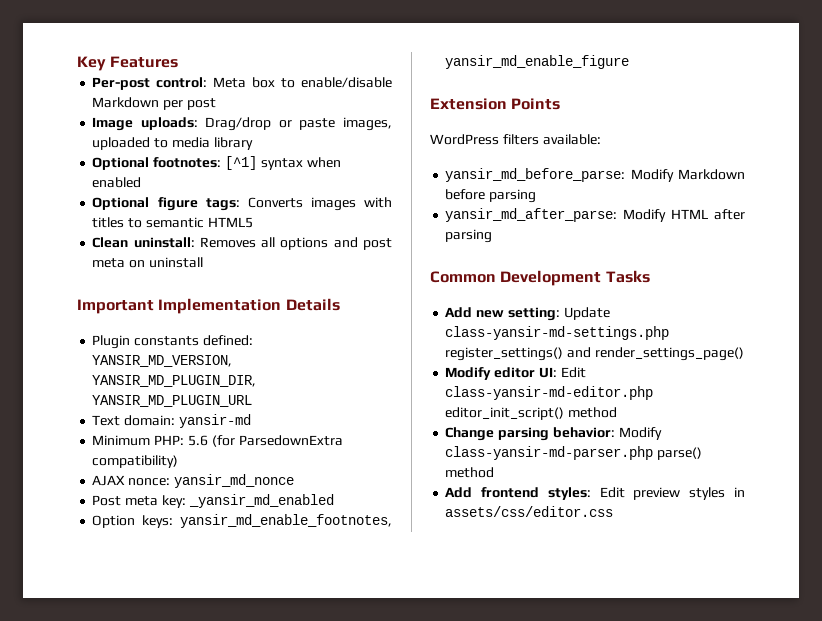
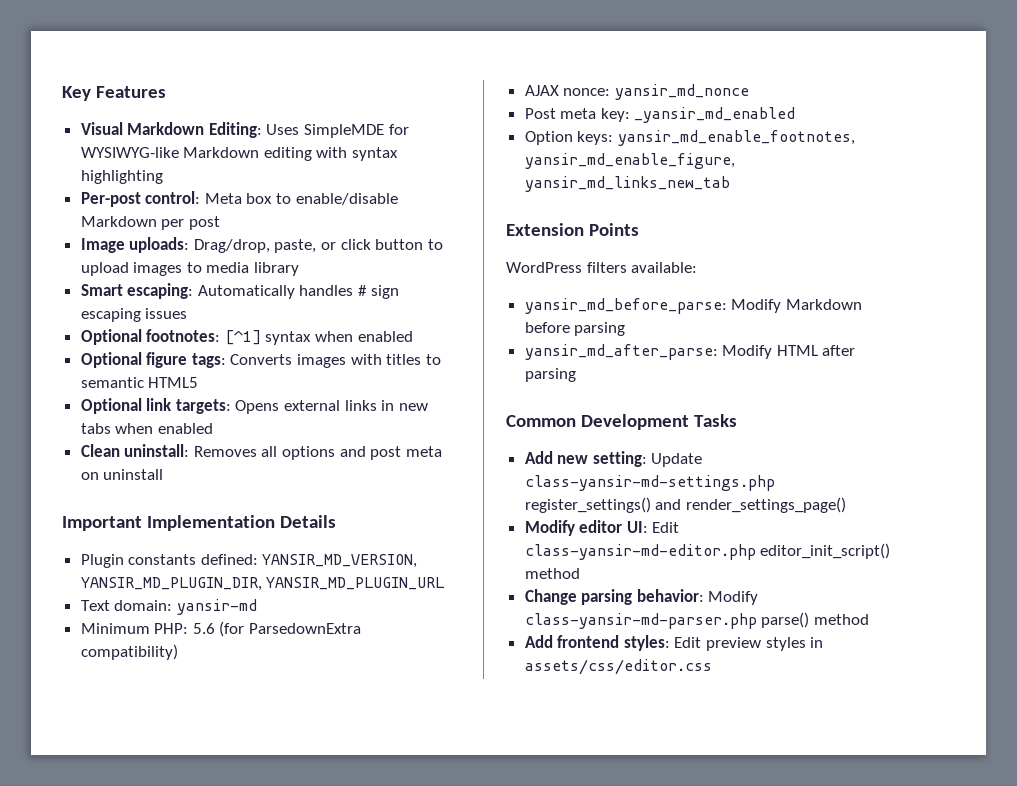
+ Visual Markdown Editing: Uses SimpleMDE for WYSIWYG-like Markdown editing with syntax highlighting
- Image uploads: Drag/drop or paste images, uploaded to media library
+ Image uploads: Drag/drop, paste, or click button to upload images to media library
+ Smart escaping: Automatically handles # sign escaping issues
+ Optional link targets: Opens external links in new tabs when enabled
- Option keys: yansir_md_enable_footnotes, yansir_md_enable_figure
+ Option keys: yansir_md_enable_footnotes, yansir_md_enable_figure, yansir_md_links_new_tab

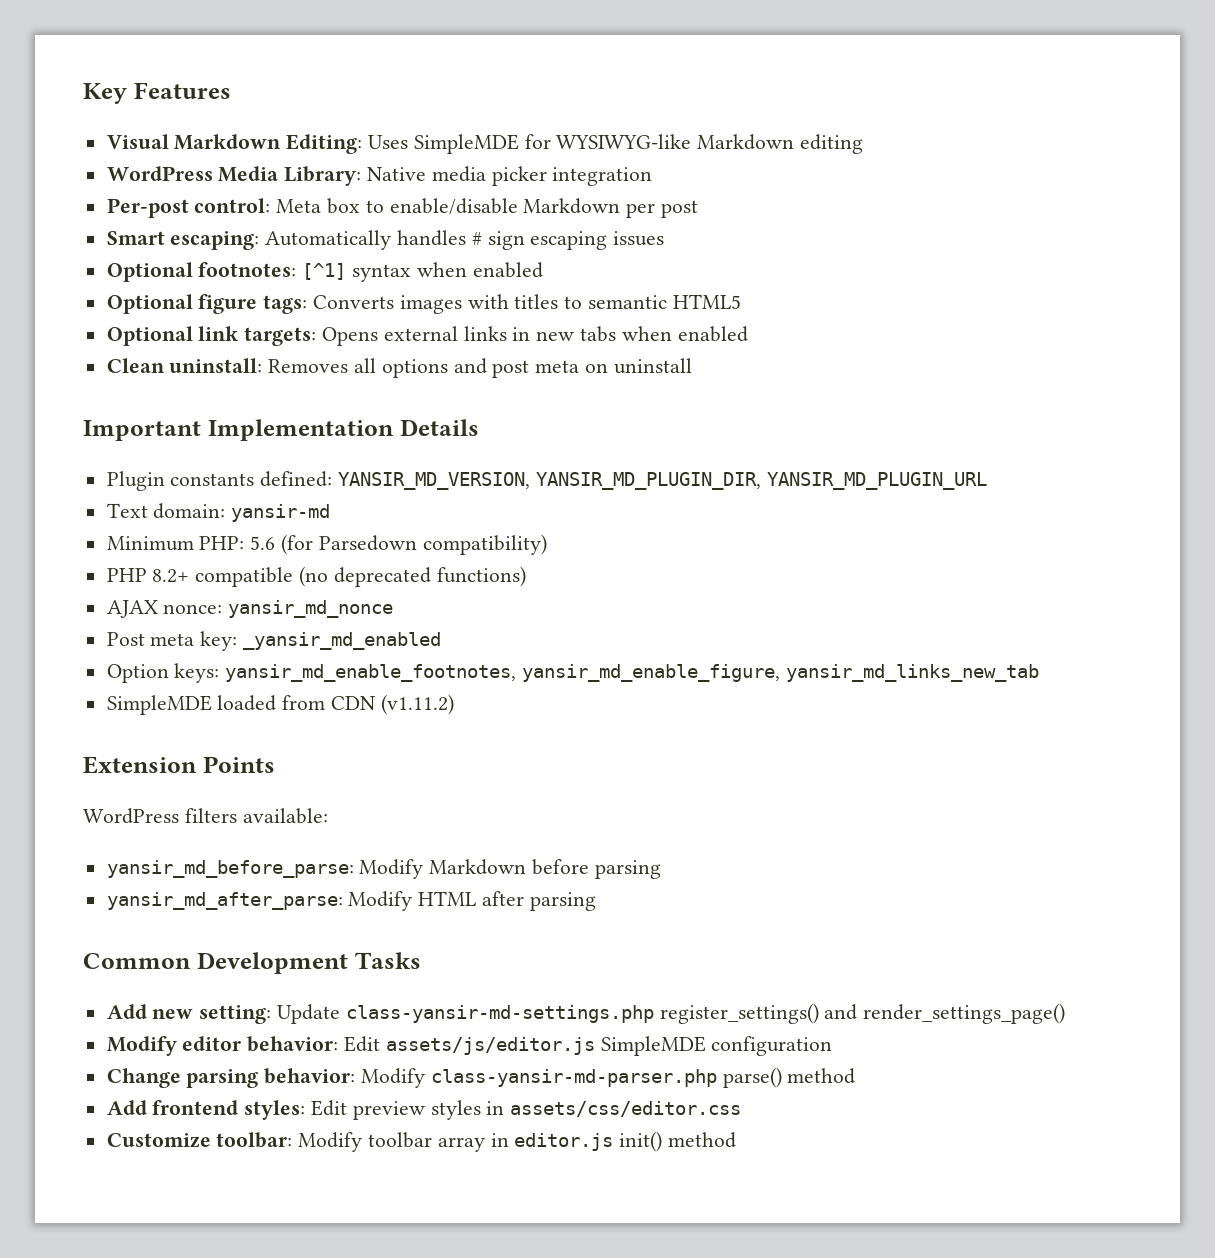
- Visual Markdown Editing: Uses SimpleMDE for WYSIWYG-like Markdown editing with syntax highlighting
+ Visual Markdown Editing: Uses SimpleMDE for WYSIWYG-like Markdown editing
+ WordPress Media Library: Native media picker integration
- Image uploads: Drag/drop, paste, or click button to upload images to media library
- Minimum PHP: 5.6 (for ParsedownExtra compatibility)
+ Minimum PHP: 5.6 (for Parsedown compatibility)
+ PHP 8.2+ compatible (no deprecated functions)
+ SimpleMDE loaded from CDN (v1.11.2)
- Modify editor UI: Edit class-yansir-md-editor.php editor_init_script() method
+ Modify editor behavior: Edit assets/js/editor.js SimpleMDE configuration
+ Customize toolbar: Modify toolbar array in editor.js init() method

◆ THE TASK
In the entries above, find the line containing "(no deprecated functions)". Set down that line and every line after it through the last one, exactly and alone.

◆ SOLVED EXERCISE
+ PHP 8.2+ compatible (no deprecated functions)
+ SimpleMDE loaded from CDN (v1.11.2)
- Modify editor UI: Edit class-yansir-md-editor.php editor_init_script() method
+ Modify editor behavior: Edit assets/js/editor.js SimpleMDE configuration
+ Customize toolbar: Modify toolbar array in editor.js init() method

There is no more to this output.